SUPERVISED MANIFOLD-LEARNING ALGORITHM FOR POLSAR FEATURE EXTRACTION AND LULC CLASSIFICATION

W. Wang, Z. Tian, B. Tian, and J. Zhang W. Wang et al.
  • College of Electronic Science and Technology, National University of Defense Technology, 410073, Changsha, China

Keywords: Polarimetric synthetic aperture radar (PolSAR), Classification, Feature extraction, Manifold learning

Abstract.
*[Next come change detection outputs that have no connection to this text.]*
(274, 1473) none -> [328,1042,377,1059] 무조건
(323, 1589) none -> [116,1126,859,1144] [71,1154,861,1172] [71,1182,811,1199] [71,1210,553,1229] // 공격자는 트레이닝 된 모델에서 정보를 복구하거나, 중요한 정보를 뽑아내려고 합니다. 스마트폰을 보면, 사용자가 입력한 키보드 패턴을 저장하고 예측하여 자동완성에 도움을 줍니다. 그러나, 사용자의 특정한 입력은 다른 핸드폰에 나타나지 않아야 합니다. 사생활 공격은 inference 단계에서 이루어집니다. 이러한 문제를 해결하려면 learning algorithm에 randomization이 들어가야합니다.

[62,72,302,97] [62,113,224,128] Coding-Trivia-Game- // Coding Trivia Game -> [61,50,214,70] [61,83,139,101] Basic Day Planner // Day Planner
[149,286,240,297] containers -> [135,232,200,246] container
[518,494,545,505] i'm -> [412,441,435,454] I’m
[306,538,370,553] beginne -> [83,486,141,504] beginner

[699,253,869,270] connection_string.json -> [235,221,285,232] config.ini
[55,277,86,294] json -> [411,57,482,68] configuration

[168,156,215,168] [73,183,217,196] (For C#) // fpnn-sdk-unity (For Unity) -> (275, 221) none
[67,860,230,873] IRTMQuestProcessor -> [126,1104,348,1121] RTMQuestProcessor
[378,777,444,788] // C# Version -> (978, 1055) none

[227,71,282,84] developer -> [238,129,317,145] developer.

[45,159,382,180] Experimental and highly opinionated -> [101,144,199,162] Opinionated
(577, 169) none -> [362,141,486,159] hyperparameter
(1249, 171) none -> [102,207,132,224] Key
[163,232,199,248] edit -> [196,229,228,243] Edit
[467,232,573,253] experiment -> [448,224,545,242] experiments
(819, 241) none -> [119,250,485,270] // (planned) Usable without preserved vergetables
In this paper, a supervised manifold-learning method is proposed for PolSAR feature extraction and classification. Based on the tensor algebra, the proposed method characterizes each pixel with a local neighbourhood centered at it, thereby combining the spatial and polarimetric information within the image. The inherent spatial information is beneficial to alleviate the influence of speckle noise and improve the stability of the extracted features. In addition, the label information of training samples is utilized in feature extraction, therefore the discriminability of different classes can be well preserved. The tensor discriminative locality alignment (TDLA) method is applied to find the multilinear transformation from the original feature space to the low-dimensional feature space. Based on the extracted features in the low-dimensional space, the SVM classifier is applied to achieve the final classification result. A real PolSAR data set acquired over San Francisco is adopted for performance evaluation. The experimental results show that the proposed method can not only improve the classification accuracy, but also alleviate the influence of speckle noise. In addition, the spatial details can be well preserved, demonstrating the superior performance of the proposed method.